Jak w całym kraju, tak w omawianych województwach w strukturze płciowej dominują kobiety, średnia wynosi około 52% i jest zbliżona do średniej krajowej. Odmienna sytuacja występuje w stolicach województw, tam odsetek jest o kilka punktów procentowych wyższy, osiągając w Warszawie pułap 58%. Zgodnie z tendencją ogólnokrajową w omawianych województwach notuje się spadek liczby osób w wieku przedprodukcyjnym (związany z ujemnym przyrostem naturalnym), kosztem przyrostu liczby osób w wieku produkcyjnym. Tendencja wzrostowa w tej grupie wiekowej utrzyma się do roku 2010, po tym czasie przewiduje się skokowy wzrost liczby osób w grupie poprodukcyjnej. Tylko w Łodzi
prognozuje się wzrost o 17,8%.

W przeciwieństwie do ogólnopolskiej tendencji w województwie mazowieckim wzrasta liczba osób w gospodarstwie domowym (z 2,92 osób w 2000 roku do 2,96 osób w roku 2003). W miarę stabilna sytuacja utrzymuje się w województwie wielkopolskim (-0,1% w roku 2003 w stosunku do roku 2000). W pozostałych województwach notuje się zmniejszenie przeciętnej liczby osób w gospodarstwach domowych przeciętnie o 0,21%. Systematycznie rośnie poziom dochodów w gospodarstwach domowych, najwyższy tradycyjnie występuje w województwie stołecznym, w 2003 roku osiągnął poziom 857,60 zł (średnio o 26,1% więcej niż w pozostałych województwach). Różnice w potencjale demograficznym występujące na terenach omawianych województw są pochodną różnorakich czynników społeczno-ekonomicznych. Najważniejszym z nich jest czynnik ekonomiczny mający bezpośrednie odniesienie do liczby ludności i gospodarstw domowych zwłaszcza wśród mieszkańców miast. Postępujący odpływ ludności miast, zwłaszcza dużych i prężnych gospodarczo do terenów podmiejskich świadczy o traktowaniu ich raczej jako enklaw aktywności ekonomicznej niż przestrzeni do życia rodzinnego. Wynika to zarówno z elementów społecznośrodowiskowych (jak zanieczyszczenie środowiska, przestępczość) jak i ekonomicznych (ceny mieszkań i artykułów pierwszej potrzeby). Czynnikiem hamującym jest tu dostępność komunikacyjna – dojeżdżający do pracy w mieście wybierają miejsce zamieszkania najkorzystniejsze pod względem kosztów podróży (przede wszystkim czasu przejazdu). Stąd też preferowane lokalizacje to obrzeża dużych miast i powiaty sąsiednie z dobrze rozwiniętą infrastrukturą transportową. W szczególności dotyczy to stolic regionów, jako centrów aktywności ekonomicznej posiadających największy potencjał miejsc pracy.

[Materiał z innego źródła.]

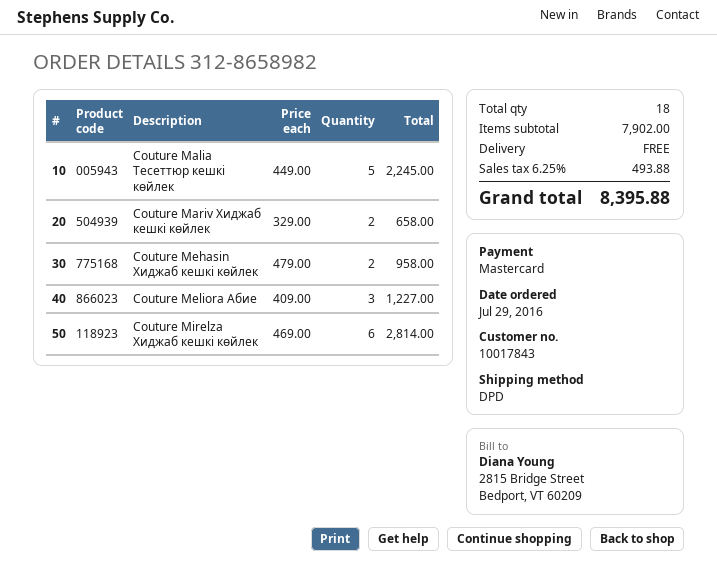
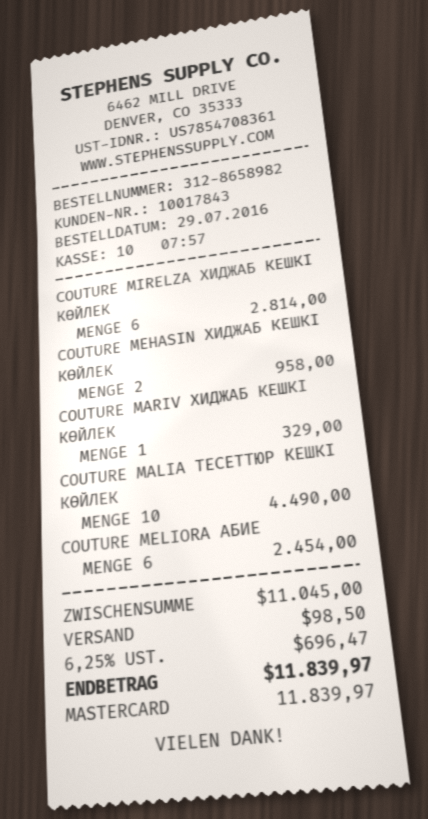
Couture Malia Тесеттюр кешкі көйлек: 5 for 2245.00 -> 10 for 4490.00
Couture Mariv Хиджаб кешкі көйлек: 2 for 658.00 -> 1 for 329.00
Couture Meliora Абие: 3 for 1227.00 -> 6 for 2454.00
subtotal: 7902.00 -> 11045.00
shipping: 0.00 -> 98.50
tax: 6.25% = 493.88 -> 6.25% = 696.47
total: 8395.88 -> 11839.97

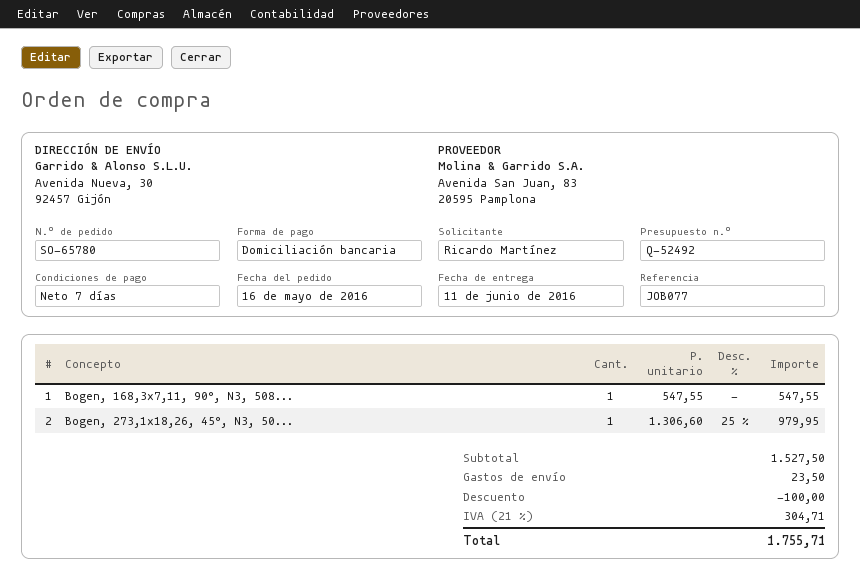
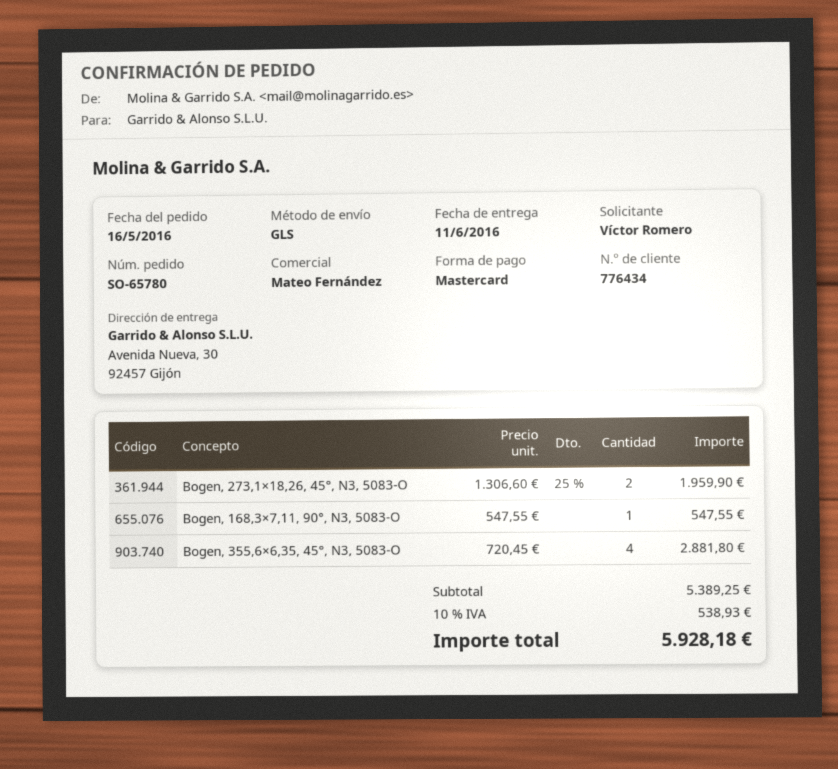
ordered by: Ricardo Martínez -> Víctor Romero
payment method: direct debit -> Mastercard
Bogen, 273,1×18,26, 45°, N3, 50...: 1 x 1306.60 - 25% = 979.95 -> 2 x 1306.60 - 25% = 1959.90
Bogen, 355,6×6,35, 45°, N3, 5083-O: none -> 4 x 720.45 = 2881.80
subtotal: 1527.50 -> 5389.25
discount: 100.00 -> none
shipping: 23.50 -> none
tax: 21% = 304.71 -> 10% = 538.93
total: 1755.71 -> 5928.18

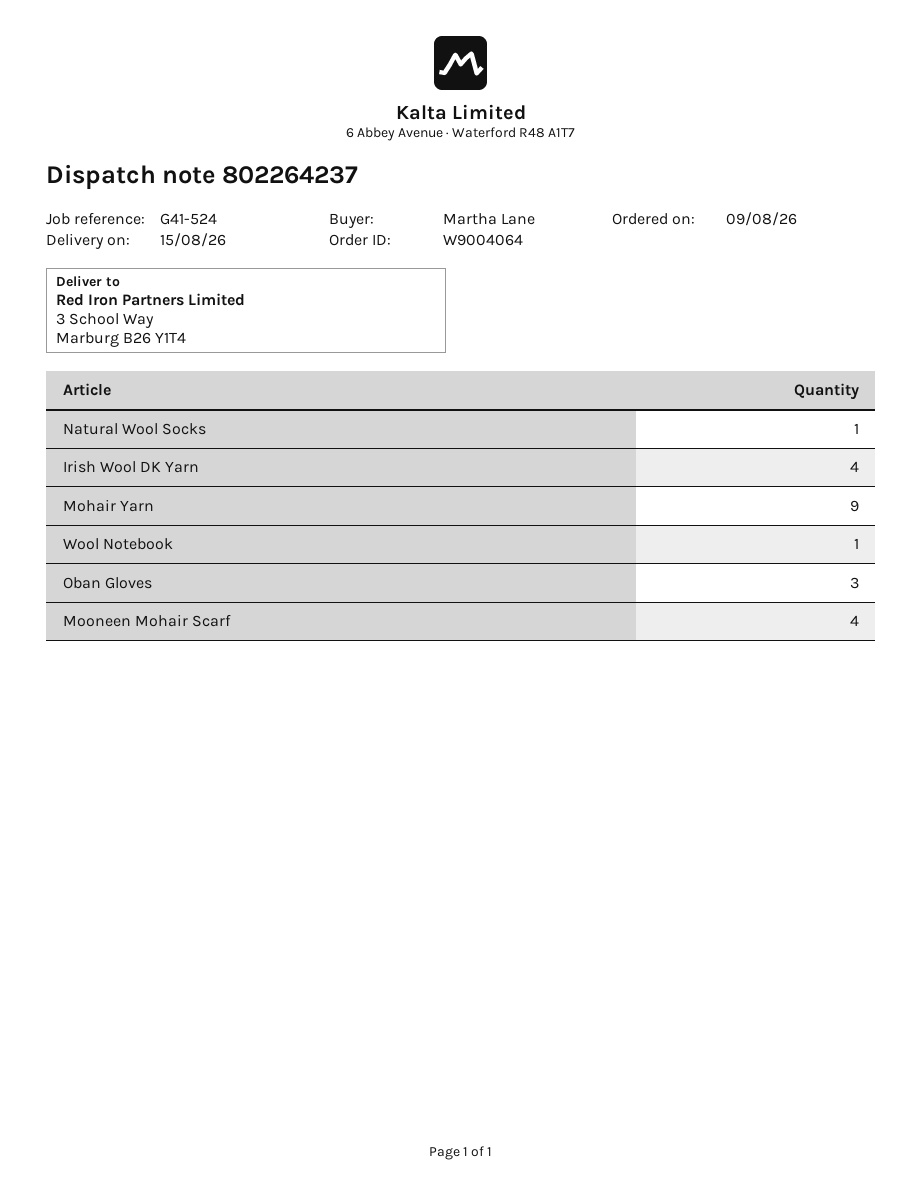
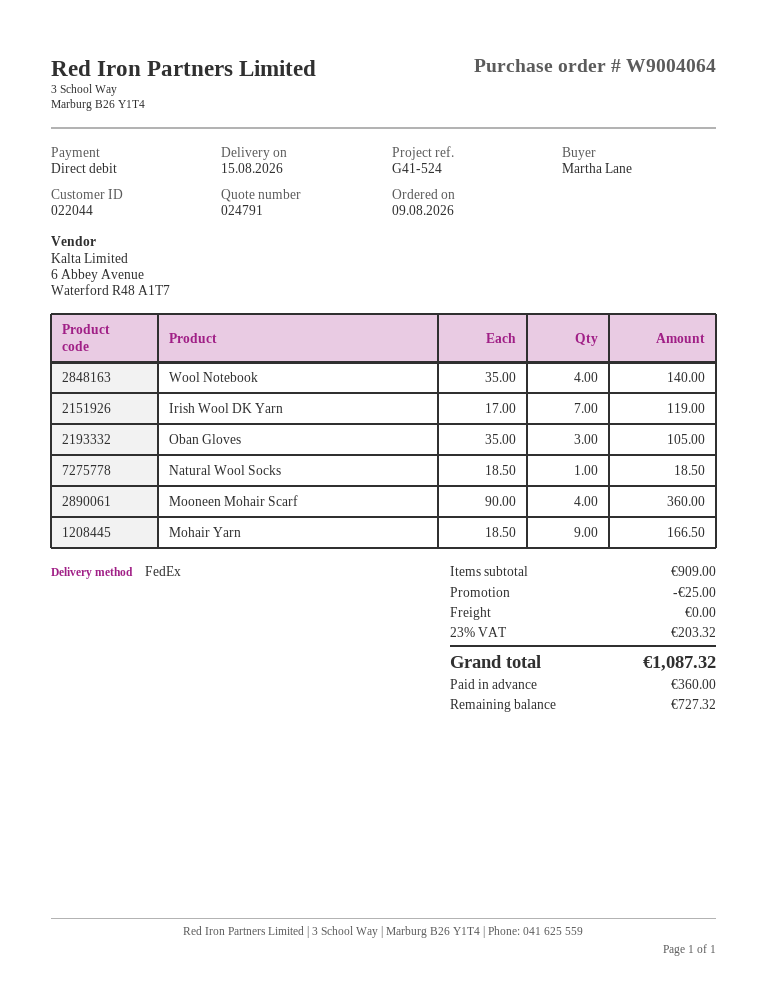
Irish Wool DK Yarn: 4 -> 7
Wool Notebook: 1 -> 4

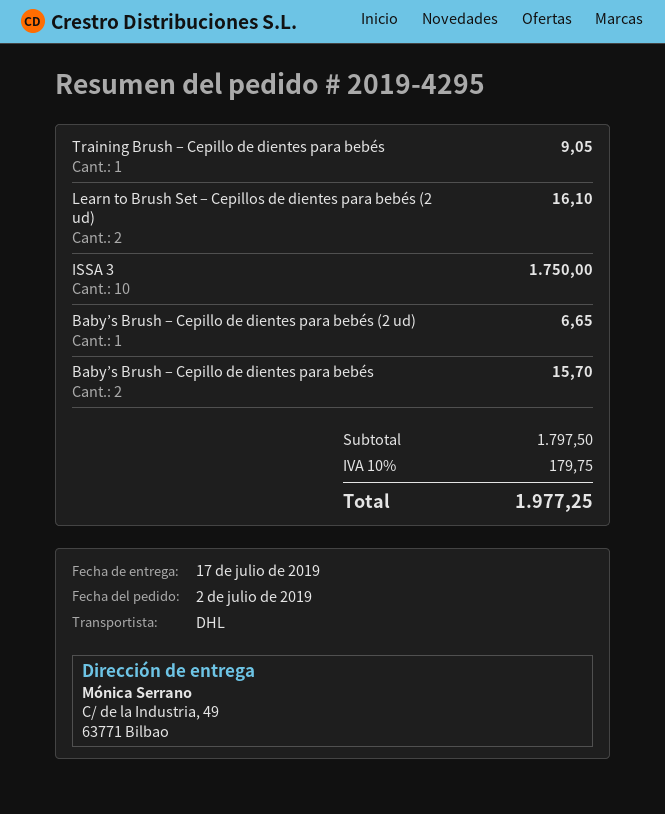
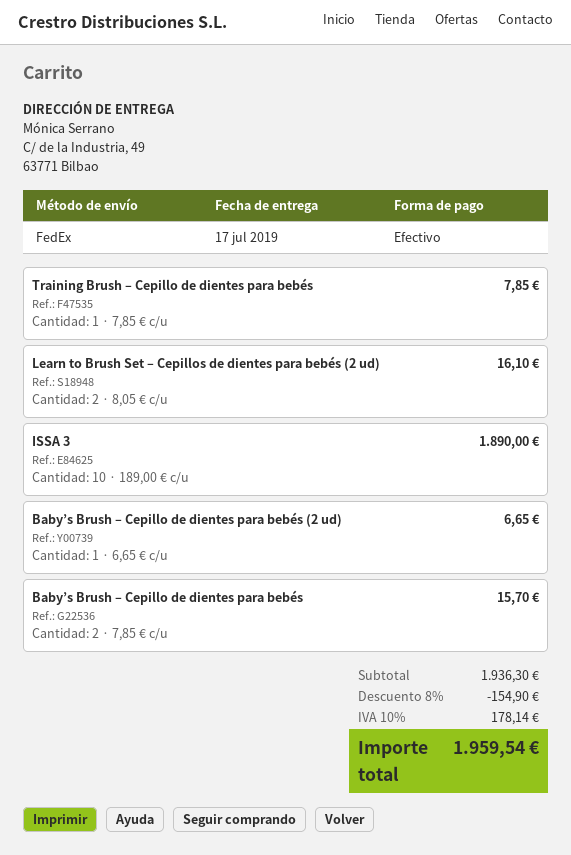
shipping method: DHL -> FedEx
Training Brush – Cepillo de dientes para bebés: 1 for 9.05 -> 1 for 7.85
ISSA 3: 10 for 1750.00 -> 10 for 1890.00
subtotal: 1797.50 -> 1936.30
discount: none -> 8% = 154.90
tax: 10% = 179.75 -> 10% = 178.14
total: 1977.25 -> 1959.54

Widoczna jest także zależność pomiędzy kondycją ekonomiczną województw a sytuacją demograficzną. Największy napływ zewnętrzny i korzystne trendy w naturalnym ruchu ludności występują w województwach o dynamicznej gospodarce, miejscach koncentracji inwestycji i zasobów miejsc pracy. Czołowe miejsce zajmuje tu region mazowiecki, pozytywny wizerunek ma także województwo wielkopolskie. W przypadku dolnośląskiego i łódzkiego można spodziewać się pozytywnych zmian w czasie najbliższych kilku lat, uwarunkowanych jednakże rozbudową infrastruktury wspierającej rozwój gospodarczy i poprawiających atrakcyjność regionów – zarówno inwestycyjną jak i społeczną.

Ważną rolę w kondycji województw odgrywają duże i średnie miasta jako centra gospodarcze i kulturalne, których sytuacja i atrakcyjność oddziaływają na obszary sąsiednie, a w przypadku miast pokroju Wrocławia, Poznania czy Łodzi, na całe regiony. Specyficzna jest tu sytuacja Warszawy jako stolicy kraju, gdyż jej wpływ rozciąga się na znacznie większy obszar i niejednokrotnie determinuje możliwości rozwoju na terenach znacznie wykraczających poza województwo mazowieckie. Z infrastruktury społecznej i potencjału gospodarczego dużych miast korzystają bowiem najaktywniejsze jednostki nawet z rejonów stosunkowo odległych. Stworzone dla nich możliwości edukacyjne i zarobkowe dają szansę na wykreowanie przyszłych potencjalnych pracodawców w rejonach ich pierwotnego zamieszkania.”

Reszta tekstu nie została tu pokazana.